Whether we are secular or religious, at some point we all find ourselves facing the question of how to live. How should we handle life’s challenges and vicissitudes? How should we conduct ourselves in the world? How should we treat others? And the ultimate question: how do we best prepare for the final test of our character, when we die?
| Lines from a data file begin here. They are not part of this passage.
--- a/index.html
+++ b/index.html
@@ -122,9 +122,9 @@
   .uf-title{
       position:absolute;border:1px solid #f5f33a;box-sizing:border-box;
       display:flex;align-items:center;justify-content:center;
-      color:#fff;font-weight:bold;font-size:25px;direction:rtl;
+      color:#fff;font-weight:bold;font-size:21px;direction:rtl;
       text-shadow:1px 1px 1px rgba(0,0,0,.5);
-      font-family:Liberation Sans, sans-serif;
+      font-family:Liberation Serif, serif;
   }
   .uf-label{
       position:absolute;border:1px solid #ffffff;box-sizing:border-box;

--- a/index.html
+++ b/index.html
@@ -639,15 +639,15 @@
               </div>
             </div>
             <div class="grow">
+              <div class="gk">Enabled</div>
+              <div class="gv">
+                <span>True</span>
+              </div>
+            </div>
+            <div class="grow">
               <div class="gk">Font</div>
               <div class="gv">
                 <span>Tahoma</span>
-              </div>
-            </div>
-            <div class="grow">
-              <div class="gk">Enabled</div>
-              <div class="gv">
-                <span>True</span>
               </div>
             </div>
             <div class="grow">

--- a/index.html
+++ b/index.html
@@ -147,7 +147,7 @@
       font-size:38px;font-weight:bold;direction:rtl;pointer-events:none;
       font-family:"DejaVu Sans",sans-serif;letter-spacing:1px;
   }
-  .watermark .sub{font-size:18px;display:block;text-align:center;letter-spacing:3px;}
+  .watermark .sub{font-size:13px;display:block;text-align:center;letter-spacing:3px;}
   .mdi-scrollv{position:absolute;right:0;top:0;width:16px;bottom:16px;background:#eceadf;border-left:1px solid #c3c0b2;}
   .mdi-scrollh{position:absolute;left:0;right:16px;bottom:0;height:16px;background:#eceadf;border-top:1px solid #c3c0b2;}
When he turned 50, the philosopher and biologist Massimo Pigliucci found himself, like others before him, facing his own mortality and reflecting on the big questions: who am I and what am I doing? A trained scientist, a self-professed moderate atheist and a native of Rome, Pigliucci embraced his cultural roots as well as his experimental nature – he became a Stoic.
In How to be a Stoic, Pigliucci combines his experiment in Stoic living with a brisk and illuminating guide to this timely philosophy. Developed by Zeno of Citium in the early third century BC, Stoicism counts Seneca and Marcus Aurelius among its best known practitioners, but is today associated more with grim endurance than with living a good life. As Pigliucci reveals, however, Stoicism is fundamentally a practical philosophy, with a core practice of meditation, mindfulness and focus on virtue. And although for centuries it was eclipsed by Christian thought in the mainstream, Stoic influences appear in unexpected places: the Serenity Prayer, the underlying principles of cognitive behavioural therapy. Pigliucci finds in Stoicism a rational, science-friendly philosophy that also allows room for a spiritual metaphysics: that is, a practical philosophy eminently open to revision – in stark contrast to so much of the dogma we face today.
In practising Stoicism, Pigliucci offers a reconsideration of this ancient philosophy for modern life and reveals why its popularity is now on the rise.